Count up the lines below where the word "Sans" shows up, and respond with the number alone.

━━━ RECORD EXCERPTS ━━━

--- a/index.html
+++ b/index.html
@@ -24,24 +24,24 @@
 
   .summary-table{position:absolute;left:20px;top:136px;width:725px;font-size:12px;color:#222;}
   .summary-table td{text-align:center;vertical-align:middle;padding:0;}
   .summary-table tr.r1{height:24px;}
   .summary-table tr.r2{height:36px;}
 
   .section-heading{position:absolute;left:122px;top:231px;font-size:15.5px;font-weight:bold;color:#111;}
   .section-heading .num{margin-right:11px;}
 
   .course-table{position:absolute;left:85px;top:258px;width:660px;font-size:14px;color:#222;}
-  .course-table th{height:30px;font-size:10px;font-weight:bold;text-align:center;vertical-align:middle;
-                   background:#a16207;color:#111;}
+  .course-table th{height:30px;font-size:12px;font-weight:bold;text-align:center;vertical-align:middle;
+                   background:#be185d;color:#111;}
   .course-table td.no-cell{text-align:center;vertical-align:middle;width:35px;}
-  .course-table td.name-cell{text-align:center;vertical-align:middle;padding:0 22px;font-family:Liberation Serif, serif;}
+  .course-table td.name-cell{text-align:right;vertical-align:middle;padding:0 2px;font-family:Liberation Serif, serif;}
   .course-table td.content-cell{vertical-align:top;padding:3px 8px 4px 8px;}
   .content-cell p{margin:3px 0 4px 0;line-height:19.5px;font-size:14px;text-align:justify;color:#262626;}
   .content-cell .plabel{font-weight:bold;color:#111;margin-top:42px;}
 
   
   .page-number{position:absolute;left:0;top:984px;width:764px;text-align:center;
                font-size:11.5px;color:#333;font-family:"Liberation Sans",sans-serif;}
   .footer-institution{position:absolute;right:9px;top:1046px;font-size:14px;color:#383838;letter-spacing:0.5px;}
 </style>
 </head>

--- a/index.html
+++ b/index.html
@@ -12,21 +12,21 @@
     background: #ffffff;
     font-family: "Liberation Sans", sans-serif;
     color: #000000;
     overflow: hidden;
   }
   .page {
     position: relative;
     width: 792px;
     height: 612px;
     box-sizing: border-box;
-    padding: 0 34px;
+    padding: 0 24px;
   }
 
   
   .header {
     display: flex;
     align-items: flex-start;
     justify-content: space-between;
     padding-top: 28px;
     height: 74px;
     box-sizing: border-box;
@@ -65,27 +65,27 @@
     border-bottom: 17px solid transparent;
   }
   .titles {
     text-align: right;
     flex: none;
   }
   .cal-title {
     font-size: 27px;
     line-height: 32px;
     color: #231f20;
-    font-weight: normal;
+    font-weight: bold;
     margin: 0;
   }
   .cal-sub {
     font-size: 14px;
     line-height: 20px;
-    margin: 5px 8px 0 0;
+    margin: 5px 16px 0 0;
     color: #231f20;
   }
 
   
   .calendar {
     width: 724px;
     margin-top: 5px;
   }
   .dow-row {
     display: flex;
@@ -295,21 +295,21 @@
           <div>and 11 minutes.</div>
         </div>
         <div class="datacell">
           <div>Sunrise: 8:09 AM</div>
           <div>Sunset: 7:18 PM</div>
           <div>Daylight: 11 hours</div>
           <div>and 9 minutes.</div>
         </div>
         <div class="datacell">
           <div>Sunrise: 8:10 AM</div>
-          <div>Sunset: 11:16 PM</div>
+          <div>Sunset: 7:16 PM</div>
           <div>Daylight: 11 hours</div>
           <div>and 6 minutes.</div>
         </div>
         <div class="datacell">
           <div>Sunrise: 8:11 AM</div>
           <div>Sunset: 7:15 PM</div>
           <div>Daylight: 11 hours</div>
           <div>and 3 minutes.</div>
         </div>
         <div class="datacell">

━━━

_PROBLEM SOLUTION_
2